### TASK DIRECTIONS:
Your answer should hold only the lines from the start of the data below through the line with "<div>OLIO UNIVERSALE PER", copied exactly, with pictures left out.

GIVEN DATA Block Start

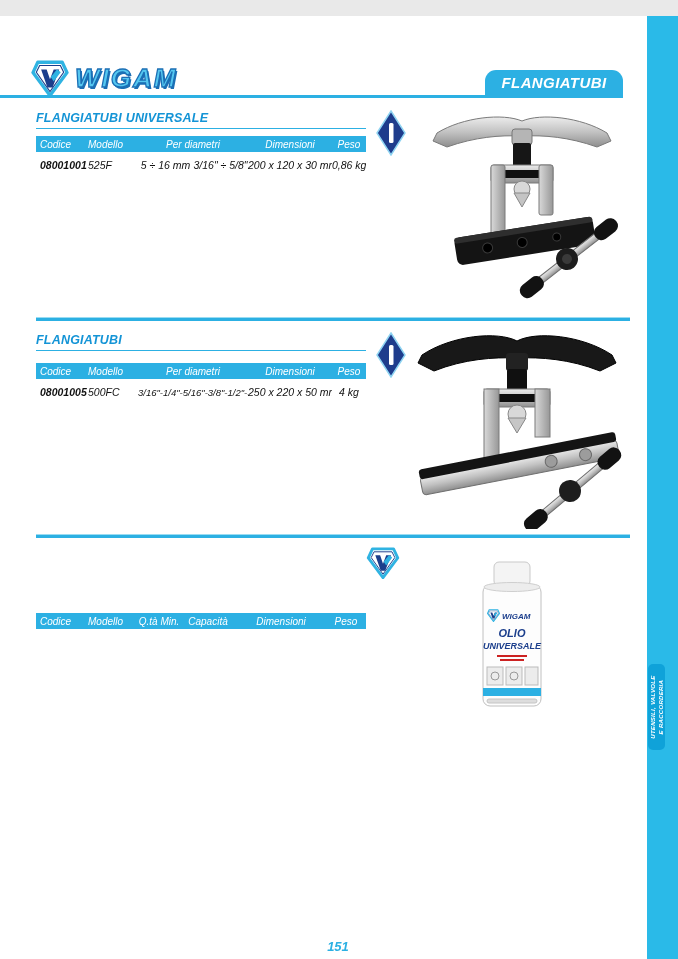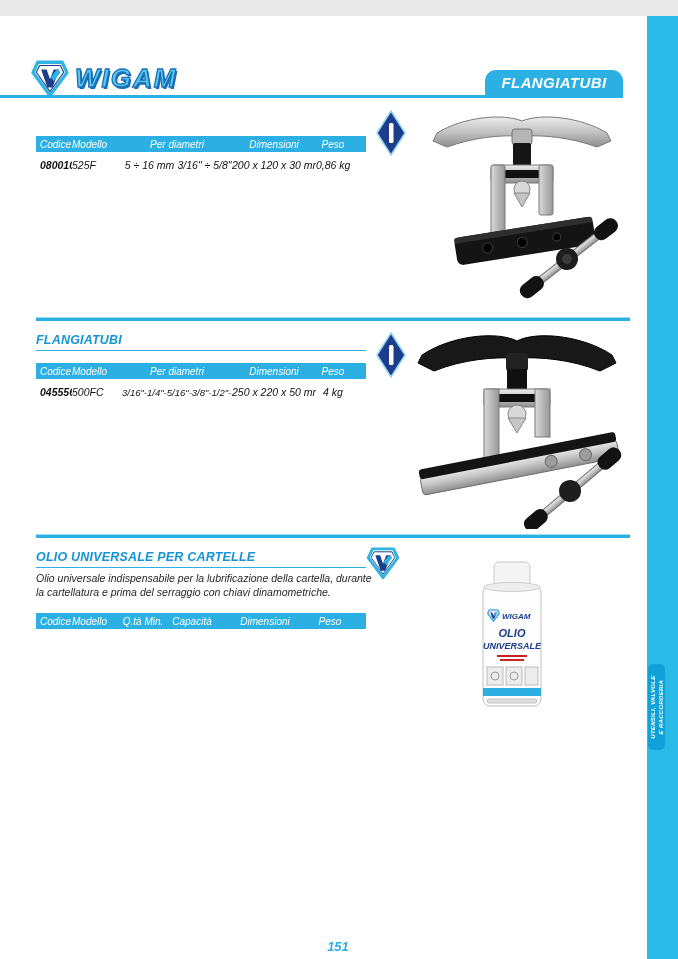"FLANGIATUBI UNIVERSALE" div.section-title { html: none -> <div>FLANGIATUBI UNIVERSALE</div> }
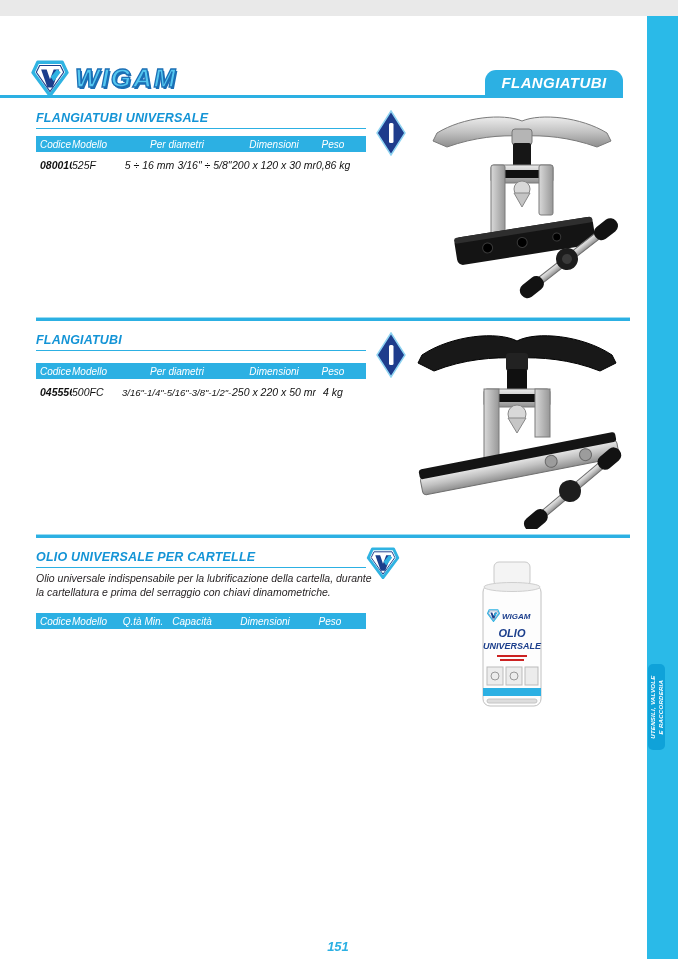"Codice" .w-codice { width: 36px -> 52px }
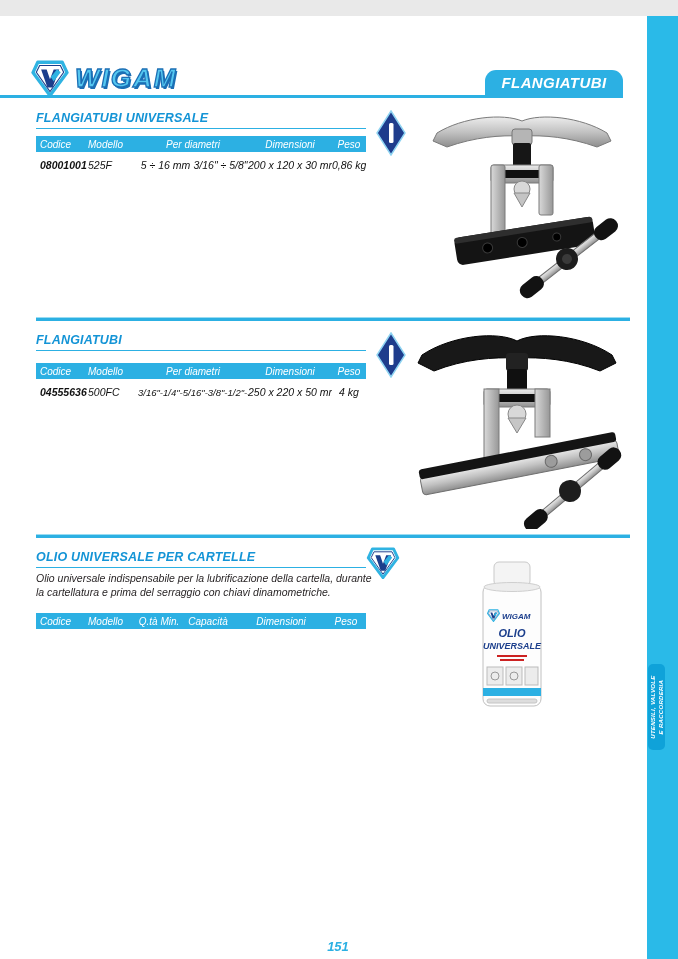"04555636" span.cell { text: 04555636 -> 08001005 }
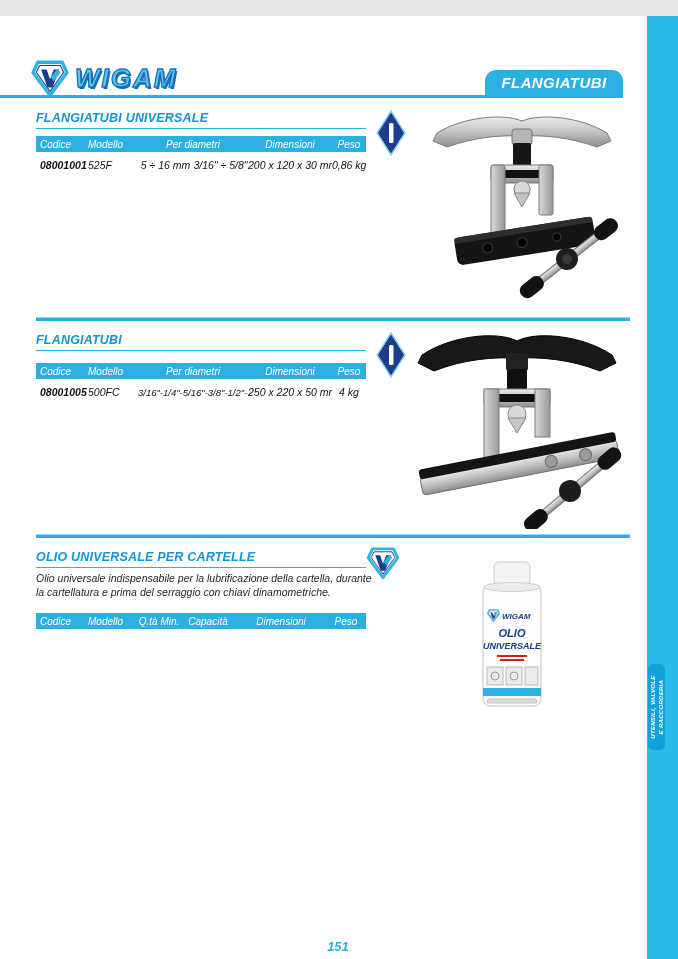"OLIO UNIVERSALE PER CARTELLE" div.section-title { html: <div>OLIO UNIVERSALE PER CARTELLE</div> -> none }
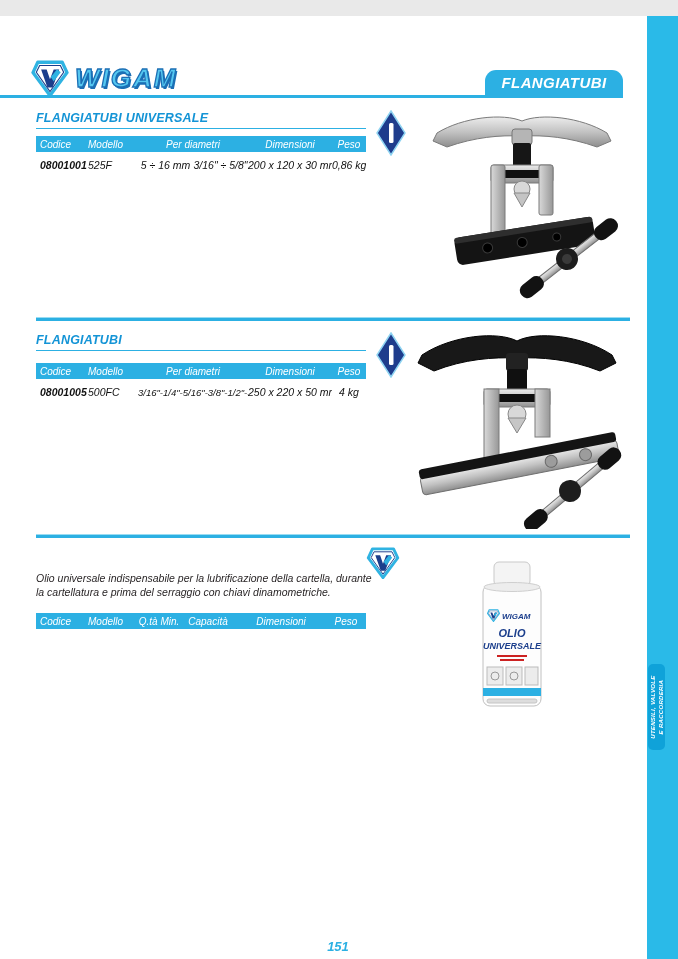"Olio universale indispensabile per la" div.desc { html: <div>Olio universale indispensabile per la lubrificazione della cartella, durante la cartellatura e prima del serraggio con chiavi dinamometriche.</div> -> none }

GIVEN DATA Block End

### YOUR SOLUTION:
"FLANGIATUBI UNIVERSALE" div.section-title { html: none -> <div>FLANGIATUBI UNIVERSALE</div> }
"Codice" .w-codice { width: 36px -> 52px }
"04555636" span.cell { text: 04555636 -> 08001005 }
"OLIO UNIVERSALE PER CARTELLE" div.section-title { html: <div>OLIO UNIVERSALE PER CARTELLE</div> -> none }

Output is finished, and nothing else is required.